INDEMNIFICATION AGREEMENT

     This Indemnification Agreement, dated as of _______, is made by and between Furniture Brands International, Inc., a Delaware corporation (the “Company”) and _______ (the “Indemnitee”), an “agent” (as hereinafter defined) of the Company.

R E C I T A L S

     A. The Company recognizes that competent and experienced persons are reluctant to serve as directors or officers of corporations unless they are protected by comprehensive liability insurance or indemnification, or both, due to increased exposure to litigation costs and risks resulting from their service to such corporations, and due to the fact that the exposure frequently bears no reasonable relationship to the compensation of such directors and officers;

     B. The statutes and judicial decisions regarding the duties of directors and officers are often difficult to apply, ambiguous, or conflicting, and therefore fail to provide such directors and officers with adequate, reliable knowledge of legal risks to which they are exposed or information regarding the proper course of action to take;

     C. The Company and the Indemnitee recognize that plaintiffs often seek damages in such large amounts and the costs of litigation may be so enormous (whether or not the case is meritorious), that the defense and/or settlement of such litigation is often beyond the personal resources of directors and officers;

     D. The Company believes that it is unfair for its directors and officers to assume the risk of huge judgments and other expenses which may occur in cases in which the director or officer received no personal profit and in cases where the director or officer was not culpable;

     E. The Company, after reasonable investigation, has determined that the liability insurance coverage presently available to the Company may be inadequate to cover all possible exposure for which the Indemnitee should be protected and/or is unreasonably expensive. The Company believes that the interests of the Company and its shareholders would best be served by a combination of such insurance and the indemnification by the Company of the directors and officers of the Company;

     F. Section 145 of the General Corporation Law of Delaware (“Section 145”), under which the Company is organized, empowers the Company to indemnify its officers, directors, employees and agents by agreement and expressly provides that the indemnification provided by Section 145 is not exclusive;

     G. The Board of Directors has determined that contractual indemnification as set forth herein is not only reasonable and prudent but necessary to promote the best interests of the Company and its shareholders;

     H. The Company desires and has requested the Indemnitee to serve or continue to serve as a director or officer of the Company free from undue concern for claims for damages arising out of or related to such services to the Company; and

     I. The Indemnitee is willing to serve, or to continue to serve, the Company, only on the condition that he or she is furnished the indemnity provided for herein.

A G R E E M E N T

     NOW, THEREFORE, in consideration of the mutual covenants and agreements set forth below, the parties hereto, intending to be legally bound, hereby agree as follows:

     1.  Definitions

     (a)  Agent . For purposes of this Agreement, “agent” of the Company means any person who is or was a director, officer, employee or other agent of the Company, a subsidiary of the Company or the Company’s Charitable Trust or is or was a director, officer, employee or agent of a foreign or domestic corporation which was a predecessor corporation of the Company or a subsidiary of the Company, or is or was serving at the request of the Company as a director, officer, employee or agent of another corporation, partnership, joint venture, trust or other enterprise.

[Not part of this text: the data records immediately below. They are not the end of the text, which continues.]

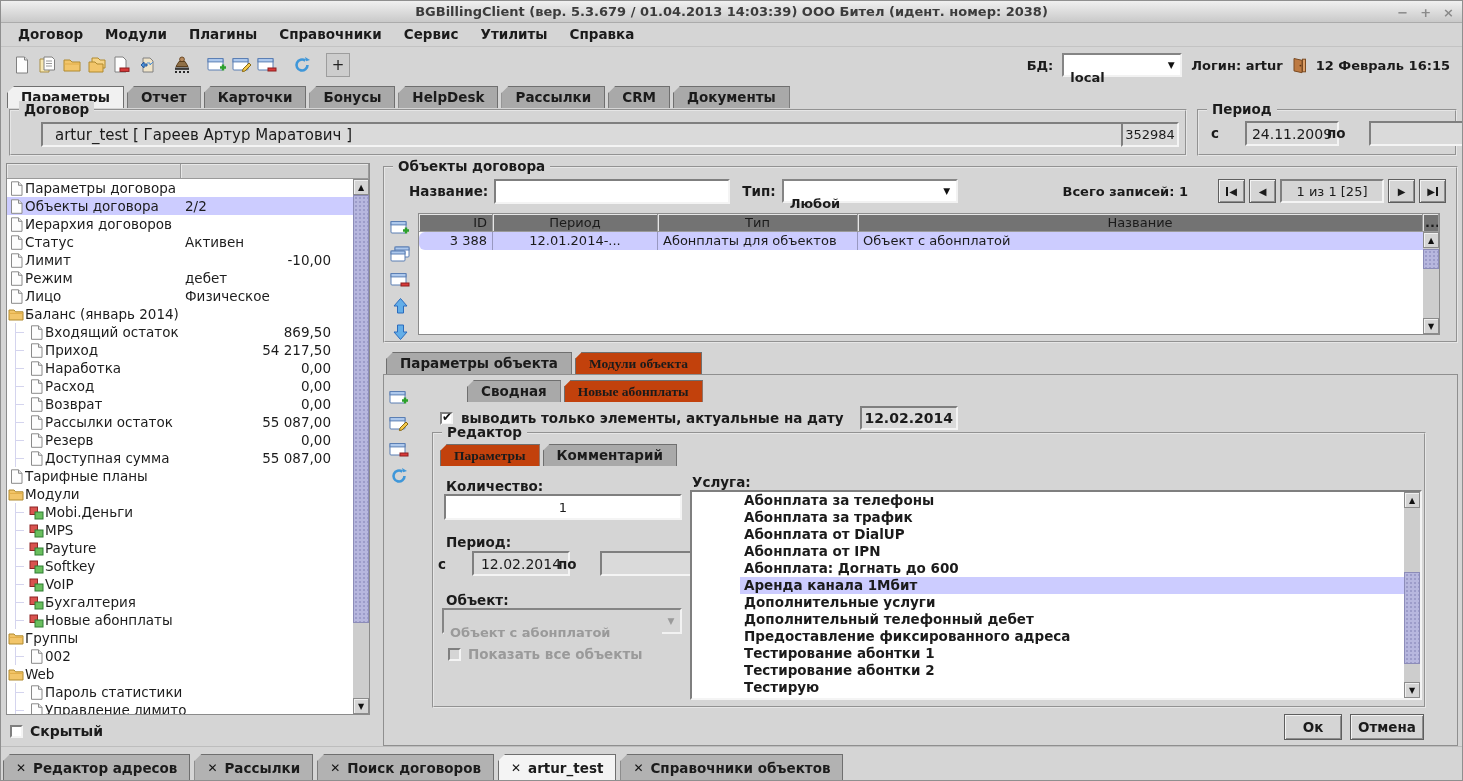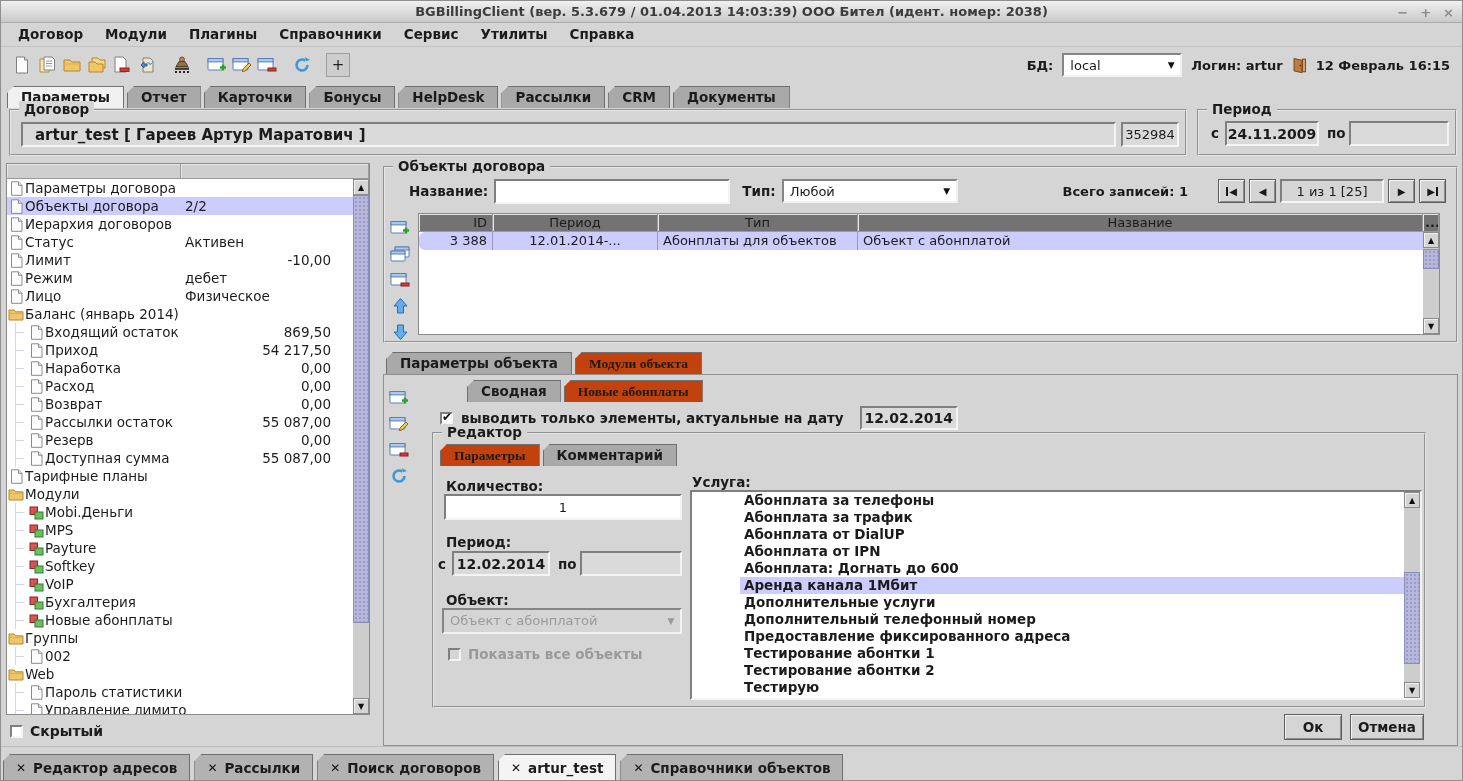--- a/index.html
+++ b/index.html
@@ -21,37 +21,37 @@
   
   .toolbar { position:absolute; left:0; top:46px; width:100%; height:36px; display:flex; align-items:center; }
   .tb-icons { display:flex; align-items:center; padding-left:8px; }
   .tb-btn { width:25px; height:26px; display:flex; align-items:center; justify-content:center; }
   .tb-gap { width:10px; }
   .plus-btn { width:24px; height:24px; margin-left:12px; background:#cdcdcd; border:1px solid #9d9d9d;
     display:flex; align-items:center; justify-content:center; font-size:15px; color:#222; }
   .toolbar-right { position:absolute; right:12px; top:0; height:36px; display:flex; align-items:center; gap:9px; }
   .toolbar-right .lbl { font-weight:bold; }
   .combo { display:flex; height:24px; border:2px solid; border-color:#858585 #f2f2f2 #f2f2f2 #858585; background:#fff; align-items:stretch; }
-  .combo .val { flex:1; padding:2px 6px; font-weight:normal; font-size:13px; line-height:17px; white-space:nowrap; overflow:hidden; }
+  .combo .val { flex:1; padding:14px 6px; font-weight:bold; font-size:13px; line-height:17px; white-space:nowrap; overflow:hidden; }
   .combo .arrow { width:18px; display:flex; align-items:center; justify-content:center; font-size:9px; color:#111; background:#fff; }
   .db-combo { width:120px; }
   
   .tabrow { position:absolute; display:flex; align-items:flex-end; }
   .tab { height:22px; line-height:21px; padding:0 13px; font-weight:bold; font-size:13.5px;
     background:#a9a9a9; border:1px solid #6f6f6f; border-bottom:none; margin-right:3px;
     clip-path:polygon(7px 0,100% 0,100% 100%,0 100%,0 7px); white-space:nowrap; }
   .tab.active { background:#f1f1f1; }
   .tab.active-gray { background:#c2410c;font-family:Liberation Serif, serif; }
   
   .groupbox { position:absolute; border:2px groove #e6e6e6; }
   .gb-title { position:absolute; top:-10px; left:8px; background:#d5d5d5; padding:0 5px; font-weight:bold; font-size:13.5px; }
   .sunken { border:2px solid; border-color:#7f7f7f #f4f4f4 #f4f4f4 #7f7f7f; background:#dadada; }
   .sunken.white { background:#fff; }
   .fld { display:flex; align-items:center; font-size:13px; }
-  .fld.bold { font-weight:bold; font-size:14px; }
+  .fld.bold { font-weight:normal; font-size:14px;margin-left:20px; }
   .fld.center { justify-content:center; }
   .btn3d { background:#d5d5d5; border:1px solid #5e5e5e; box-shadow:inset 1px 1px 0 #f3f3f3, inset -1px -1px 0 #8d8d8d;
     display:flex; align-items:center; justify-content:center; font-weight:bold; }
   
   .left-panel { position:absolute; left:5px; top:162px; width:364px; height:552px; background:#fff; border:1px solid #8b8b8b; }
   .tree-header { display:flex; height:15px; background:#cfcfcf; border-bottom:1px solid #9a9a9a; }
   .tree-header .hcell { border-right:1px solid #9a9a9a; box-shadow:inset 1px 1px 0 #e8e8e8; }
   .tree-viewport { position:absolute; left:0; top:15px; right:16px; bottom:0; overflow:hidden; background:#fff; }
   .tree-row { display:flex; height:18px; align-items:center; font-size:13.5px; color:#1c1c1c; white-space:nowrap; }
   .tree-row.selected { background:#ccccff; }
@@ -795,21 +795,21 @@
       <span class="ed-lbl" style="left:258px; top:40px;">Услуга:</span>
       <div class="services-list">
         <div id="svc-items" style="position:absolute; left:0; top:0; right:16px;">
             <div class="svc-item">Абонплата за телефоны</div>
             <div class="svc-item">Абонплата за трафик</div>
             <div class="svc-item">Абонплата от DialUP</div>
             <div class="svc-item">Абонплата от IPN</div>
             <div class="svc-item">Абонплата: Догнать до 600</div>
             <div class="svc-item selected">Аренда канала 1Мбит</div>
             <div class="svc-item">Дополнительные услуги</div>
-            <div class="svc-item">Дополнительный телефонный номер</div>
+            <div class="svc-item">Дополнительный телефонный дебет</div>
             <div class="svc-item">Предоставление фиксированного адреса</div>
             <div class="svc-item">Тестирование абонтки 1</div>
             <div class="svc-item">Тестирование абонтки 2</div>
             <div class="svc-item">Тестирую</div>
           </div>
         <div class="sbar v" style="right:0; top:0; bottom:0;">
           <div class="sb-btn" style="top:0;">▲</div>
           <div class="sb-thumb" style="top:80px; height:92px;"></div>
           <div class="sb-btn" style="bottom:0;">▼</div>
         </div>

     (b)  Expenses . For purposes of this Agreement, “expenses” includes all direct and indirect costs of any type or nature whatsoever (including, without limitation, all reasonable attorneys’ fees and related disbursements, other out-of-pocket costs and

 


 

reasonable compensation for time spent by the Indemnitee for which he or she is not otherwise compensated by the Company or any third party, provided that the rate of compensation and estimated time involved is approved by the Board of Directors, which approval shall not be unreasonably withheld), actually and reasonably incurred by the Indemnitee in connection with either the investigation, defense or appeal of a proceeding or establishing or enforcing a right to indemnification under this Agreement, Section 145 or otherwise; provided, however, that expenses shall not include any judgment, fines, ERISA excise taxes or penalties or amounts paid in settlements.

     (c)  Proceedings . For the purpose of this Agreement, “proceeding” means any threatened, pending, or completed claim, action, suit or other proceeding, whether civil, criminal, administrative, investigative or any other type whatsoever.

     (d)  Subsidiary . For purposes of this Agreement, “subsidiary” means any corporation (or other entity or enterprise) of which more than 50% of the outstanding voting securities (or comparable interests) are owned directly or indirectly by the Company, by the Company and one or more other subsidiaries, or by one or more other subsidiaries.

     (e)  Miscellaneous . For purposes of this Agreement, any person who acts in good faith and in a manner he or she reasonably believes to be in the best interest of the participants and beneficiaries of an employee benefit plan shall be deemed to have acted in a manner “not opposed to the best interests of the Company” as referred to in this Agreement.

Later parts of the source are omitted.